> WORK ITEM:
The answer must consist solely of the lines from the one with "TOTAL | Open: 321.5 -> 636.6" through the last line of the data, copied exactly, with no pictures.

> SUPPLIED RECORDS:
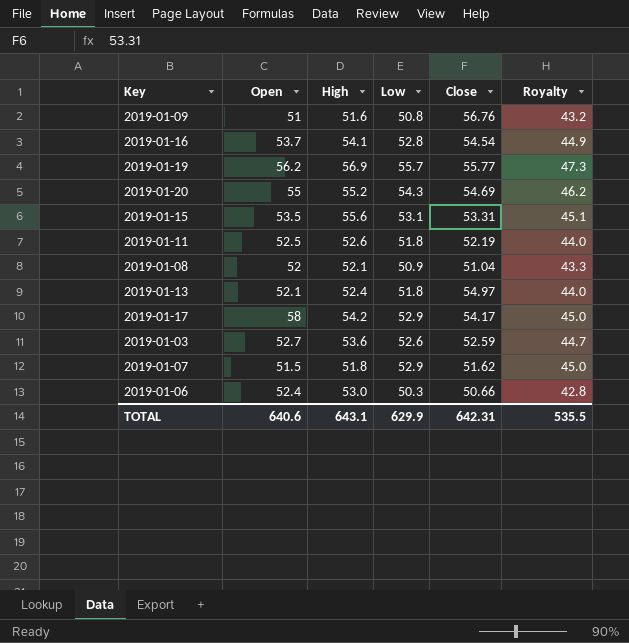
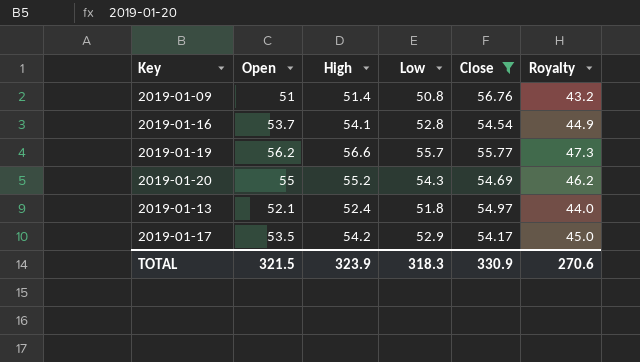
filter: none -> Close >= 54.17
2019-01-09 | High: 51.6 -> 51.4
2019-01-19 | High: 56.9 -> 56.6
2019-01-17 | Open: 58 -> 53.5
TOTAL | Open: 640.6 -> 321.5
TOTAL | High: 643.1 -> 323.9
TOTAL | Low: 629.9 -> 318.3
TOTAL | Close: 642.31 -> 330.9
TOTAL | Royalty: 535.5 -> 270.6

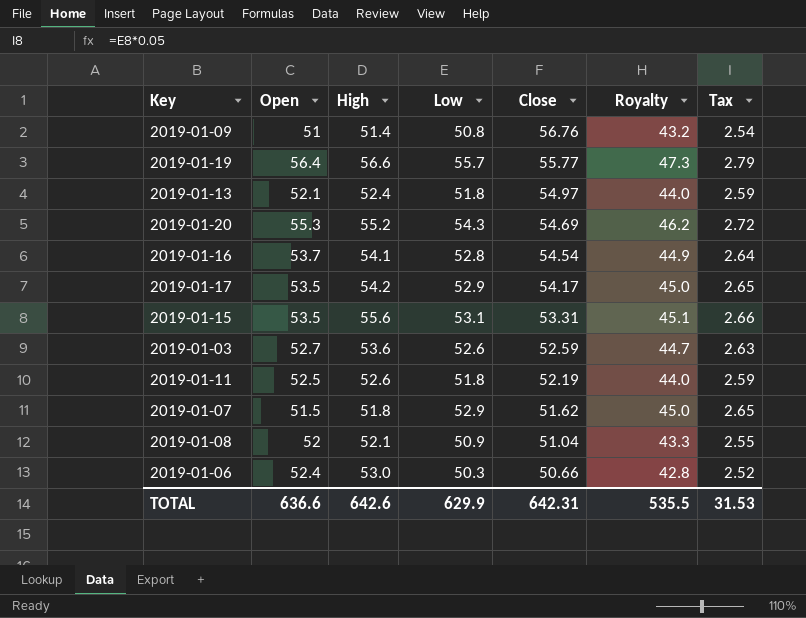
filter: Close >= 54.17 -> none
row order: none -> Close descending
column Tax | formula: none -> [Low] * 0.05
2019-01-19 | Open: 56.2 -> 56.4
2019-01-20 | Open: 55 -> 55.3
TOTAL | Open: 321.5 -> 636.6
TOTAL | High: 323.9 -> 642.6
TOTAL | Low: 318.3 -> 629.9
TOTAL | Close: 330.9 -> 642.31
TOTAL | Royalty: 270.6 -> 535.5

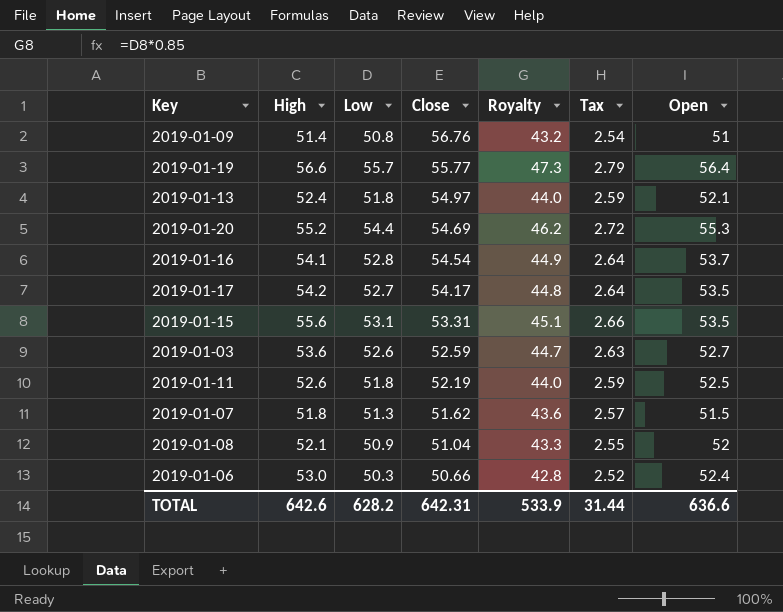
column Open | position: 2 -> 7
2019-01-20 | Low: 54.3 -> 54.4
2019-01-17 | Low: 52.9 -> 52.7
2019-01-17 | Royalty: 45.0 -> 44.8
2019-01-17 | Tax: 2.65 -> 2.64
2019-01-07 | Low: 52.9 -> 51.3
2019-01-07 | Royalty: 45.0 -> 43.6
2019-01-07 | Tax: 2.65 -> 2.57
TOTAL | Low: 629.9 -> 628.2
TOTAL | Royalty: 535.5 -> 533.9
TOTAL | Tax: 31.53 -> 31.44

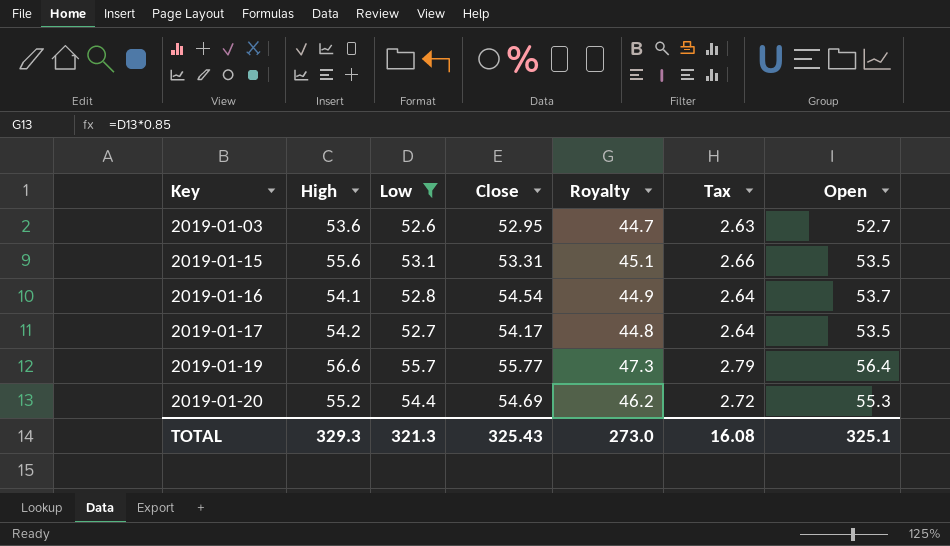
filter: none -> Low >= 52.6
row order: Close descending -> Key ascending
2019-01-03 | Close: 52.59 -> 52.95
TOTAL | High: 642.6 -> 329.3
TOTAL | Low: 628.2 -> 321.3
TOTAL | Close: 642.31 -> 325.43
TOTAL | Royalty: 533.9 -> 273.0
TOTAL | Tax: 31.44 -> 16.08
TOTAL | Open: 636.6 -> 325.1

> OUTPUT FOR THIS EXERCISE:
TOTAL | Open: 321.5 -> 636.6
TOTAL | High: 323.9 -> 642.6
TOTAL | Low: 318.3 -> 629.9
TOTAL | Close: 330.9 -> 642.31
TOTAL | Royalty: 270.6 -> 535.5

column Open | position: 2 -> 7
2019-01-20 | Low: 54.3 -> 54.4
2019-01-17 | Low: 52.9 -> 52.7
2019-01-17 | Royalty: 45.0 -> 44.8
2019-01-17 | Tax: 2.65 -> 2.64
2019-01-07 | Low: 52.9 -> 51.3
2019-01-07 | Royalty: 45.0 -> 43.6
2019-01-07 | Tax: 2.65 -> 2.57
TOTAL | Low: 629.9 -> 628.2
TOTAL | Royalty: 535.5 -> 533.9
TOTAL | Tax: 31.53 -> 31.44

filter: none -> Low >= 52.6
row order: Close descending -> Key ascending
2019-01-03 | Close: 52.59 -> 52.95
TOTAL | High: 642.6 -> 329.3
TOTAL | Low: 628.2 -> 321.3
TOTAL | Close: 642.31 -> 325.43
TOTAL | Royalty: 533.9 -> 273.0
TOTAL | Tax: 31.44 -> 16.08
TOTAL | Open: 636.6 -> 325.1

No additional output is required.